I hope this makes things a little clearer. Good luck with your studies!
I often here people talk about Big O which measures algorithms against each other
Does this measure clock cycles or space requirements.
If people want to contrast algorithms based on memory usage what measure would they use
If someone says "This algorithm runs in O(n) time", he's talking about speed. If someone says "This algorithm runs in O(n) space", he's talking about memory.
If he just says "This algorithm is O(n)", he's usually talking about speed (though if he says it during a discussion about memory, he's probably talking about memory).
If you're not sure which one someone's talking about, ask him.
Short answer : you have 'Big O in space" and "Big O in time".
Long answer: Big O is just a notation, you can use it in whatever context you want.
Big O is just a mathematical tool that can be used to describe any function. Usually people use it to describe speed, but it can just as well be used to describe memory usage.
Also, when we use Big O for time, we're usually not talking directly about clock cycles. Instead, we count "basic operations" (that are implicitly assumed to take a constant number of cycles).
Typically it's the number of operations, which translates to speed. Usually, algorithms differ more in speed than in memory usage. However, you will see the O() notation used for memory use, when appropriate.
Big O is really just a measure of the growth of complexity based on growth of input.
Two algorithms with are both O(n) may execute in vastly different times but their grown is linear with relation to the growth of the input.

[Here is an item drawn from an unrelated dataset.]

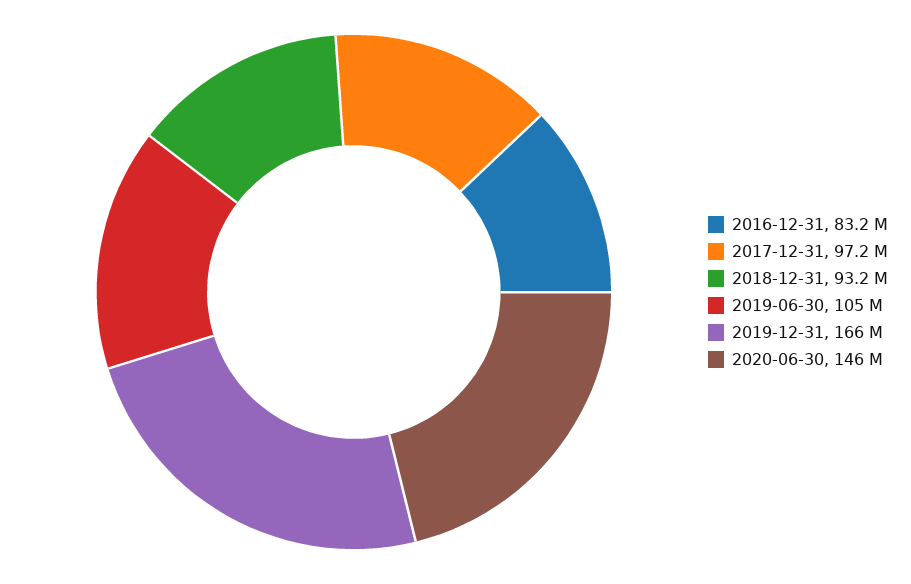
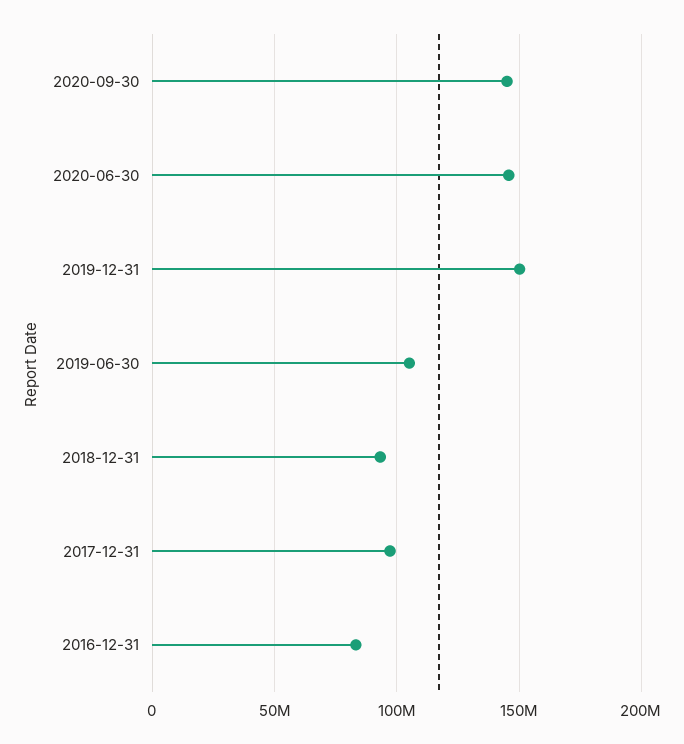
2019-12-31: 166000000 -> 150000000
2020-09-30: none -> 145000000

Big-O can be used to describe the relationship between any two quantities. Although it is generally only used in computer science, the concept may also be applicable in other fields like physics. For example, the amount of power that must be put into an antenna of a given size to yield a unit-strength signal at some distance is O(d^2), regardless of the antenna shape. If the size of the antenna is large relative to the distance, the increase in strength required may be linear or even sub-linear rather than quadratic, but as the distance gets larger, the quadratic term will dominate.
Big O and others are used to measure the growth of something.

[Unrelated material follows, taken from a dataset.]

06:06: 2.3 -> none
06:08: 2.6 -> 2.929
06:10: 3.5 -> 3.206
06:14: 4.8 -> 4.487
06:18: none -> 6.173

When someone says that something is O(N), then that thing grows no faster than linear rate. If something is Ω(N^2), then that thing grows no slower than quadratic rate. When something is Θ(2^N), then that thing grows at an exponential rate.
What that thing is can be the time requirement for an algorithm. It can also be the space i.e. memory requirement for an algorithm. It can also be pretty much anything, related to neither space nor time.

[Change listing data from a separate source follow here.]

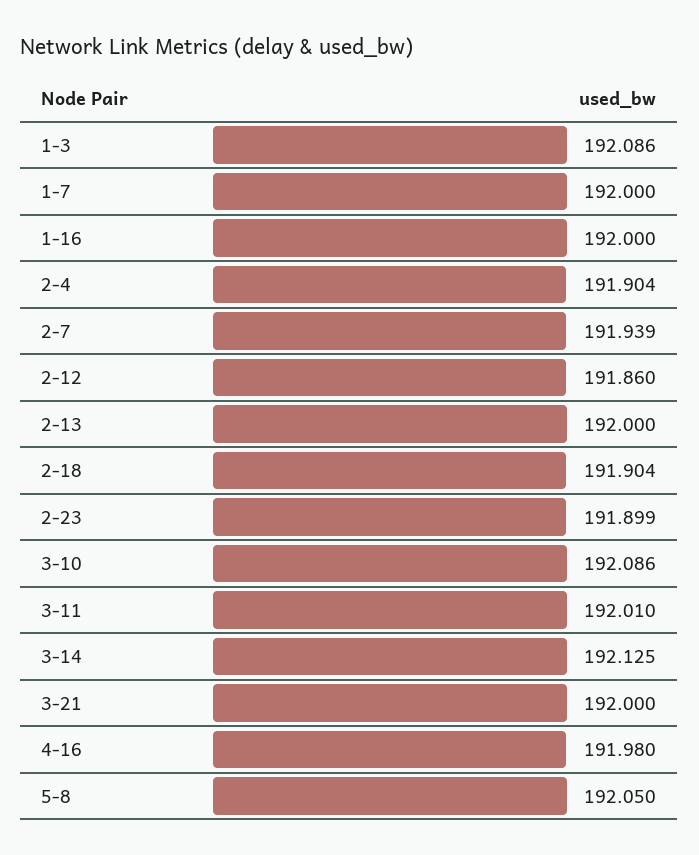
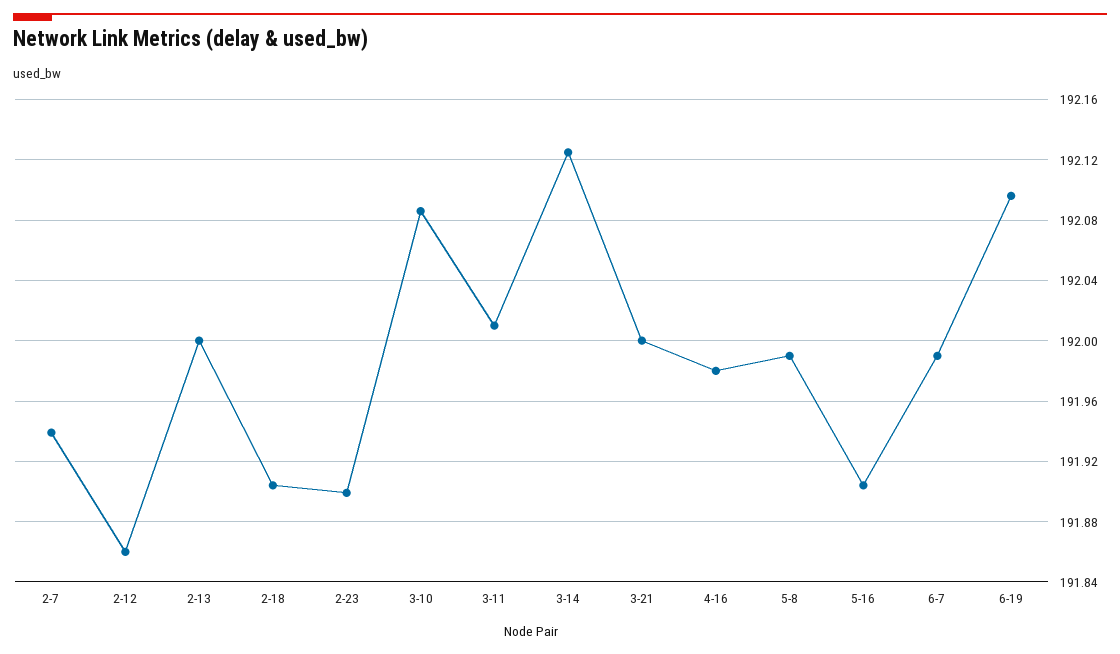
1-3: 192.086 -> none
1-7: 192 -> none
1-16: 192 -> none
2-4: 191.904 -> none
5-8: 192.05 -> 191.99
5-16: none -> 191.905
6-7: none -> 191.99
6-19: none -> 192.095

For example, some massively parallel algorithms often measure the scalability in the number of processors that it can run on. A particular algorithm may run on O(N) processors in O(N^2) time. Another algorithm may run on O(N^2) processors in O(N) time.
Related questions
Big-oh vs big-theta
See also
Wikipedia/Big O Notation
While normally algorithms compete on time, then I would normally assume that any O statement was time. However, it's perfectly valid to also compare space. O can be used for any measurement- we just normally use speed because it's normally the most important.